Although those ideas flourished in organic-ag circles, they withered to 
dust among soil scientists at the big research universities. Mulvaney 
told me that in his academic training---he holds a PhD in soil fertility 
and chemistry from the University of Illinois, where he is now a 
professor in the Department of Natural Resources and Environmental 
Sciences---he was never exposed to the idea that synthetic nitrogen 
degrades soil. "It was completely overlooked," he says. "I had never 
heard of it, personally, until we dug into the literature."

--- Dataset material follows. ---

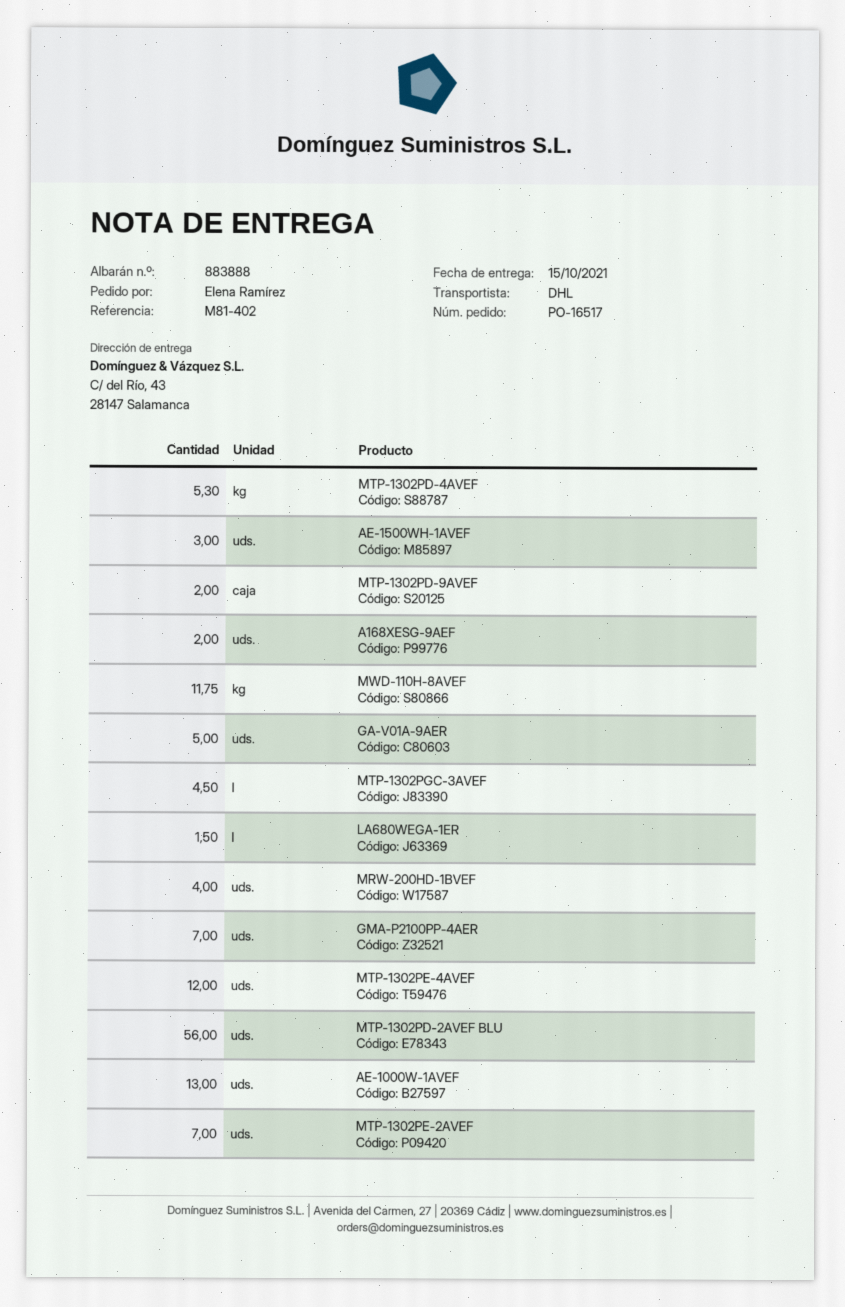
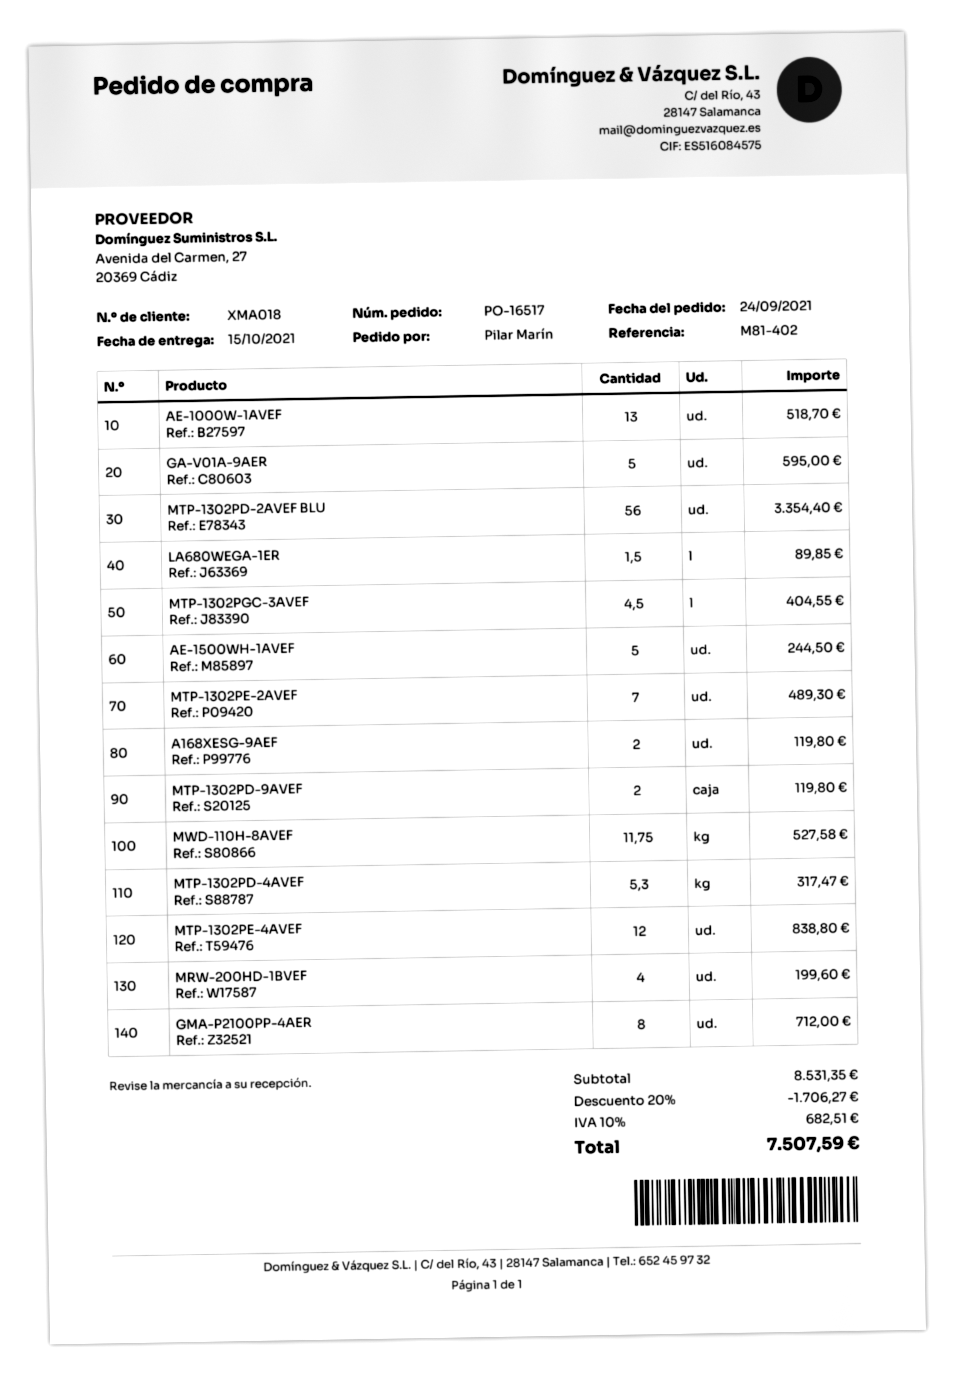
ordered by: Elena Ramírez -> Pilar Marín
AE-1500WH-1AVEF: 3 -> 5
GMA-P2100PP-4AER: 7 -> 8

What sets the Illinois scientists apart from other critics of synthetic 
nitrogen is their provenance. Sir Albert's denouncement sits in a dusty 
old tome that's pretty obscure even within the organic-agriculture world 
<http://www.grist.org//article/soil/>; Jason McKenney is an organic 
farmer who operates near Berkeley 
<http://www.hiddenvilla.org/>---considered la-la land by mainstream soil 
scientists. Both can be---and, indeed have been---ignored by 
policymakers and large-scale farmers. By contrast, Mulvaney and his 
colleagues are living, credentialed scientists working at the premier 
research university in one of the nation's most prodigious 
corn-producing---and nitrogen-consuming---states.

morrow plots

/Abandon all hope, all fertilizer execs who enter here. /

*The Dirt on Nitrogen, Soil, and Carbon *
To come to their conclusions, the researchers studied data from the 
Morrow plots on the University of Illinois' Urbana-Champaign campus, 
which comprise the "the world's oldest experimental site under 
continuous corn" cultivation. The Morrow plots were first planted in 1876.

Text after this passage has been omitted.